Rightly highlighted by the Technology Strategy Board (TSB), the wider UK EPES (Electronics, Photonics and Electrical Systems) manufacturing sector turned over £42.4B in 2006, and employed over 330,000 people in 14,500 enterprises, with particular strengths in defence, imaging, displays, components, communications, lighting and solar energy. As well as involving large companies, such as BAE Systems, Arm and QinetiQ, there are over 10,000 UK SMEs in the EPES manufacturing sector, according to the TSB. Evidence of the entrepreneurial culture that exists and the potential for benefit to the UK economy from establishing the CDT includes the founding of companies such as Smart Holograms, Light Blue Optics, recent recipients of $26M venture funding, Zinwave, Eight19 and Photon Design by staff and our former PhD students.
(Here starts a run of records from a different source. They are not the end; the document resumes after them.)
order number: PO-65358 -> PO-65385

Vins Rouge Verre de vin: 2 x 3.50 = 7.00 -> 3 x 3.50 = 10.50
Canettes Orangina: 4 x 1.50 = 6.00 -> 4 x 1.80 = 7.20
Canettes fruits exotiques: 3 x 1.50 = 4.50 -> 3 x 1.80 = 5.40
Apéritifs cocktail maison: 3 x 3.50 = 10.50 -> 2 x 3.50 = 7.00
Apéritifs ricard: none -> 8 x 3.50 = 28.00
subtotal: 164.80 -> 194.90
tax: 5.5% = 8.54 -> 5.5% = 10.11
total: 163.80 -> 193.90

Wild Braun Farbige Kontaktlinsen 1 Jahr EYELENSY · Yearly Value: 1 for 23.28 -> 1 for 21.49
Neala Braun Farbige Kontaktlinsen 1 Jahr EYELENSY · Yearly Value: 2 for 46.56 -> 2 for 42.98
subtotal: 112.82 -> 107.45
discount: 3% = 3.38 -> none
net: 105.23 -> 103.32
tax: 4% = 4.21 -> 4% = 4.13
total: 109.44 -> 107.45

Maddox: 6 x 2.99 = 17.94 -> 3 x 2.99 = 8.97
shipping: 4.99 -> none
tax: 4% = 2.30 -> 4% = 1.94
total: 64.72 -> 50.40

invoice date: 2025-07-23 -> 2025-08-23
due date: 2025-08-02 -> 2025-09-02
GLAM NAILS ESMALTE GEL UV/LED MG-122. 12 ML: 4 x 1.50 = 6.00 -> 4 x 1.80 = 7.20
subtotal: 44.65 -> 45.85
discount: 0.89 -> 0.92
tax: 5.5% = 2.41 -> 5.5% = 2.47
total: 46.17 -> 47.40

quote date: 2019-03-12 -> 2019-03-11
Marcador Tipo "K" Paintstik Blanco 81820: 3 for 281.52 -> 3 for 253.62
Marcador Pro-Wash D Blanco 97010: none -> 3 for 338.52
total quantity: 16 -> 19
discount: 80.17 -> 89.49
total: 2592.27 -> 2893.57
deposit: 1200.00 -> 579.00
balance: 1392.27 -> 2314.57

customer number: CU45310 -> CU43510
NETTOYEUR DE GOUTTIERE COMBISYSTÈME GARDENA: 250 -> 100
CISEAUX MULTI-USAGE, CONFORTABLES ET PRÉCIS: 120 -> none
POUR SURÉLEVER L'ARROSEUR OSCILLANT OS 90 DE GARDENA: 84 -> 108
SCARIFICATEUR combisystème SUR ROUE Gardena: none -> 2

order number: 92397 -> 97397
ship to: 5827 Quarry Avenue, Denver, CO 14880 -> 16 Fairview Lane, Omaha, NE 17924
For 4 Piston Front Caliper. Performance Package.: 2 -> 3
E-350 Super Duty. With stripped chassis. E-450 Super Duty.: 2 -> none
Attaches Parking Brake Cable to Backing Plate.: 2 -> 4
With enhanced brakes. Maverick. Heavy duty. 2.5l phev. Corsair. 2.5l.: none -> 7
Indeed, over 20 companies have been spun out in the last 10 years from the groups proposing this CDT.

Centre research activities will contribute very strongly to research impact in the ICT area (computer interconnects, next generation access technologies, cellular network backhaul, converged photonic/electronic integration, quantum information processing etc), underpinning the Digital Economy theme, and contributing strongly to the themes of Energy (low energy lighting, low energy large area photonic/electronics for e-posters and window shading, photovoltaics, energy efficient displays), Manufacturing the Future (integrated photonic and electronic circuits, smart materials processing with photonics), Next Generation Healthcare (optical coherence tomography, discrete and real time biosensing, personalised healthcare), Global Uncertainties and Living with Environmental Change (advanced sensing systems incorporating electronics with photonics).